Determine how many lines of this material contain "rect". Give only the number.

» Supplied material:
-- Opening Marker --

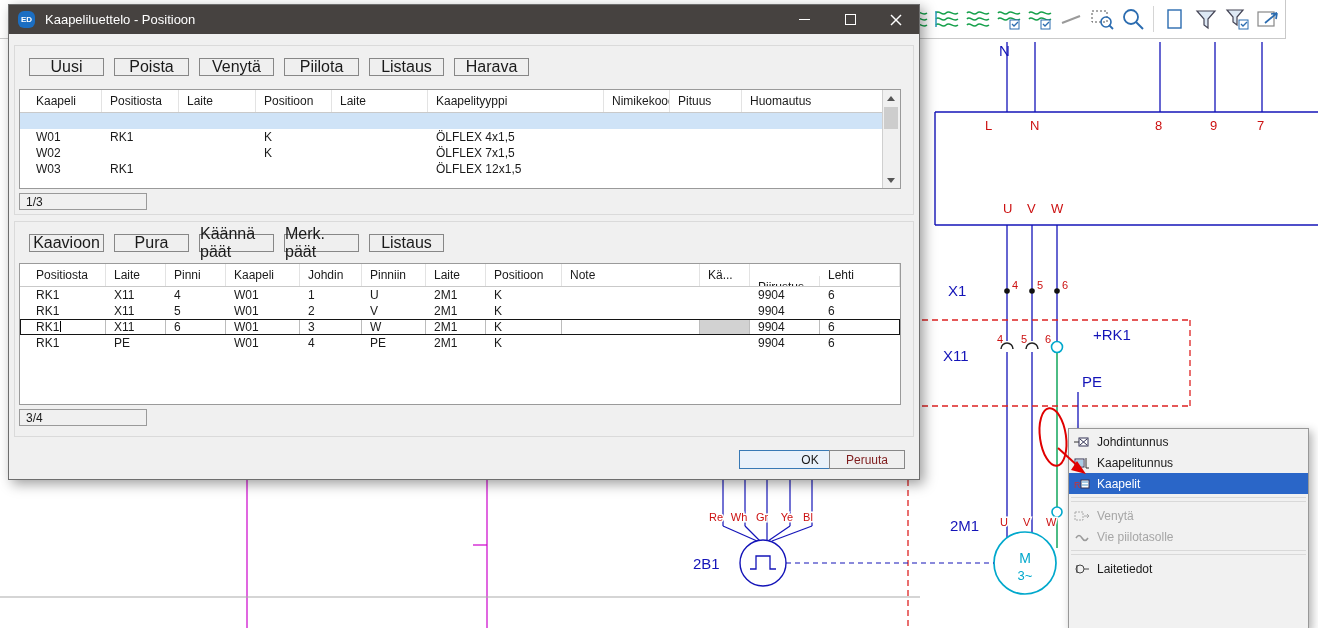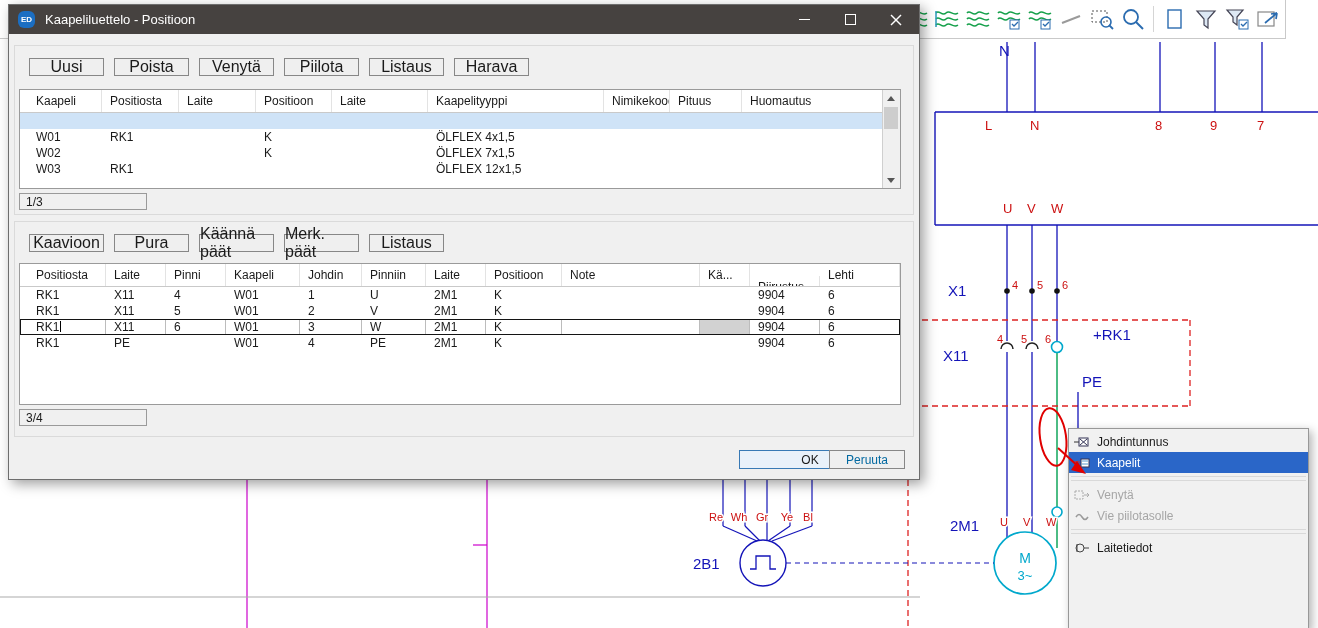--- a/index.html
+++ b/index.html
@@ -37,21 +37,21 @@
   #panel2{left:5px;top:216px;width:898px;height:214px;}
 
   .btnrow{position:absolute;display:flex;gap:10px;}
   #btnrow1{left:20px;top:53px;}
   #btnrow2{left:20px;top:229px;}
   .btn{width:75px;height:18px;background:#efefef;border:1px solid #878787;font-size:16px;color:#1a1a1a;
        display:flex;align-items:center;justify-content:center;box-sizing:border-box;}
   .btn-ok{position:absolute;left:730px;top:445px;width:96px;height:19px;background:#e9f1fa;border:1px solid #3879b5;
           font-size:12px;color:#1a1a1a;display:flex;align-items:center;justify-content:center;box-sizing:border-box;padding-left:46px;}
   .btn-cancel{position:absolute;left:820px;top:445px;width:76px;height:19px;background:#efefef;border:1px solid #878787;
-          font-size:12px;color:#0369a1;display:flex;align-items:center;justify-content:center;box-sizing:border-box;}
+          font-size:12px;color:#7f1d1d;display:flex;align-items:center;justify-content:center;box-sizing:border-box;}
 
   .grid{position:absolute;background:#ffffff;border:1px solid #9a9a9a;overflow:hidden;}
   #table1{left:10px;top:84px;width:880px;height:98px;}
   #table2{left:10px;top:258px;width:880px;height:140px;}
   .thead{display:flex;height:22px;border-bottom:1px solid #c9c9c9;background:#ffffff;}
   .th{font-size:12px;color:#1a1a1a;padding:4px 0 0 8px;box-sizing:border-box;border-right:1px solid #e3e3e3;
       white-space:nowrap;overflow:hidden;flex:0 0 auto;}
   .tr{display:flex;height:16px;box-sizing:border-box;}
   .td{font-size:12px;color:#1a1a1a;padding:1px 0 0 8px;box-sizing:border-box;white-space:nowrap;overflow:hidden;flex:0 0 auto;}
   .th:first-child,.td:first-child{padding-left:16px;}
@@ -466,20 +466,32 @@
           <span class="mi-icon">
             <svg width="16" height="16">
               <line x1="0" y1="8" x2="5" y2="8" stroke="#333"></line>
               <rect x="5" y="4" width="9" height="8" fill="#fff" stroke="#335"></rect>
               <line x1="6" y1="5" x2="13" y2="11" stroke="#335"></line>
               <line x1="13" y1="5" x2="6" y2="11" stroke="#335"></line>
             </svg>
           </span>
           <span class="mi-label">Johdintunnus</span>
         </div>
+        <div class="menu-item">
+          <span class="mi-icon">
+            <svg width="16" height="16">
+              <rect x="1" y="4" width="9" height="8" fill="#fff" stroke="#335"></rect>
+              <line x1="2" y1="6" x2="9" y2="6" stroke="#5599cc"></line>
+              <line x1="2" y1="8" x2="9" y2="8" stroke="#5599cc"></line>
+              <line x1="2" y1="10" x2="9" y2="10" stroke="#5599cc"></line>
+              <path d="M12,3 v10 h3" fill="none" stroke="#333"></path>
+            </svg>
+          </span>
+          <span class="mi-label">Kaapelitunnus</span>
+        </div>
         <div class="menu-item highlighted">
           <span class="mi-icon">
             <svg width="16" height="16">
               <text x="0" y="12" font-size="9" fill="#cc3333" font-family="Liberation Sans,sans-serif">R</text>
               <rect x="7" y="4" width="8" height="8" fill="#fff" stroke="#335"></rect>
               <line x1="8" y1="6" x2="14" y2="6" stroke="#5599cc"></line>
               <line x1="8" y1="9" x2="14" y2="9" stroke="#5599cc"></line>
             </svg>
           </span>
           <span class="mi-label">Kaapelit</span>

-- Closing Marker --

» Task response: 3